Jakarta (KABARIN) - Menteri Sekretaris Negara Prasetyo Hadi menegaskan pemerintah tidak ada niatan mengubah cara Pemilihan Presiden dan Wakil Presiden yang selama ini dipilih langsung oleh rakyat menjadi dipilih oleh MPR.
"Tidak ada kehendak atau tidak ada pembahasan bahwa pemilihan Presiden akan kemudian diubah sistemnya untuk misalnya dipilih oleh DPR atau MPR gitu. Tidak ada," kata Prasetyo di Istana Kepresidenan, Jakarta, Senin.
Dia menambahkan bahwa hal ini sudah menjadi kesepakatan dengan DPR RI dalam rapat koordinasi. Sementara soal wacana Pilkada yang dipilih DPRD, Prasetyo menjelaskan bahwa itu belum masuk Prolegnas Prioritas tahun ini.

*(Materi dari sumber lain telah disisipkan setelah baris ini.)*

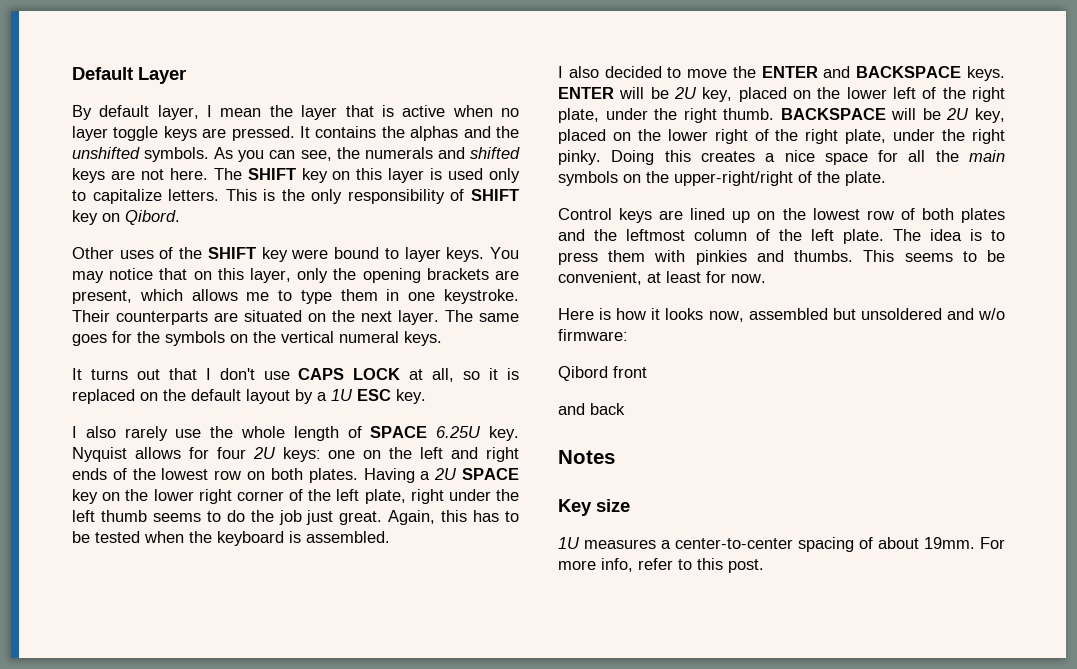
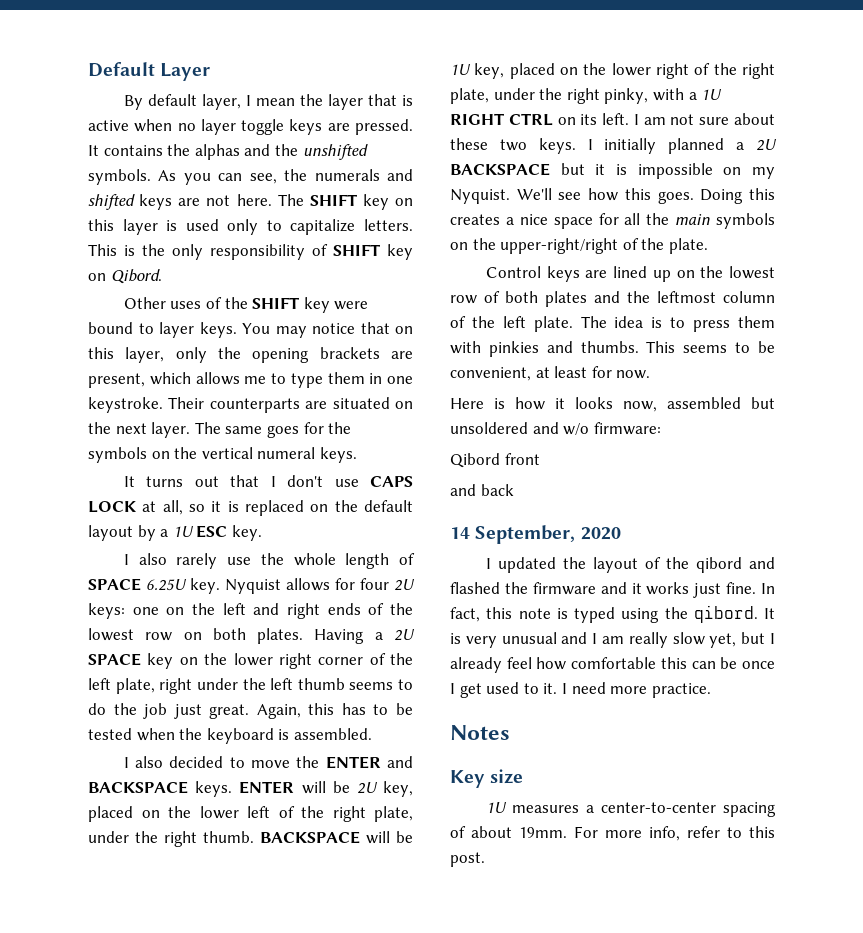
- BACKSPACE will be 2U key, placed on the lower right of the right plate, under the right pinky.
+ BACKSPACE will be 1U key, placed on the lower right of the right plate, under the right pinky, with a 1U RIGHT CTRL on its left. I am not sure about these two keys. I initially planned a 2U BACKSPACE but it is impossible on my Nyquist. We'll see how this goes.
+ 14 September, 2020
+ I updated the layout of the qibord and flashed the firmware and it works just fine. In fact, this note is typed using the qibord. It is very unusual and I am really slow yet, but I already feel how comfortable this can be once I get used to it. I need more practice.

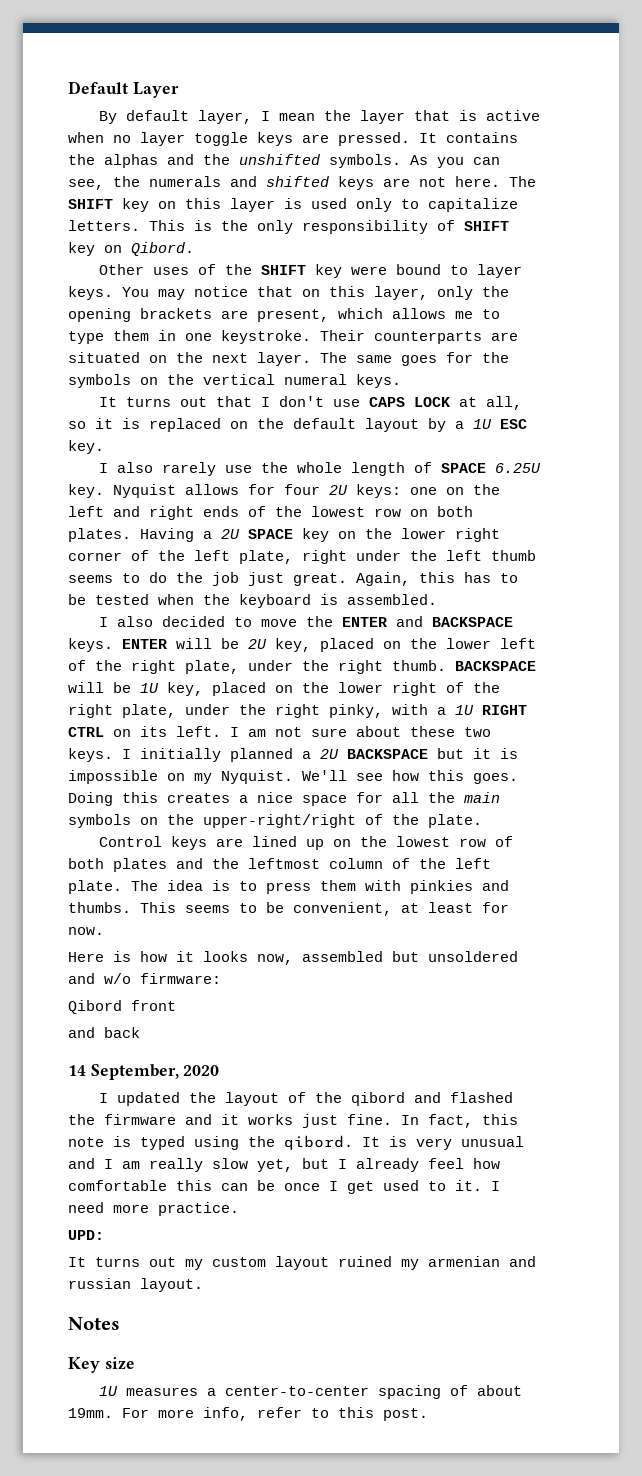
+ UPD:
+ It turns out my custom layout ruined my armenian and russian layout.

"Sehingga (Pilkada melalui DPRD) belum menjadi prioritas untuk dibicarakan di DPR," ujarnya.
Prasetyo juga menekankan pemerintah tetap membuka ruang bagi masyarakat untuk memberikan masukan yang membangun agar sistem demokrasi lebih baik. Presiden Prabowo Subianto, menurut dia, selalu menempatkan kepentingan rakyat sebagai prioritas.
"Sebagaimana yang sering disampaikan oleh Bapak Presiden. Kita berkompetisi itu penting, berkompetisi itu perlu, tetapi kita harus pahami bahwa sebagai sesama anak bangsa pada akhirnya kita harus memikirkan dan mengutamakan kepentingan rakyat," kata Prasetyo.
Sebelumnya, Wakil Ketua DPR RI Sufmi Dasco Ahmad menegaskan DPR akan fokus membahas revisi UU Pemilu di 2026 dan memastikan sistem Pilpres tidak akan diubah menjadi pemilihan oleh MPR.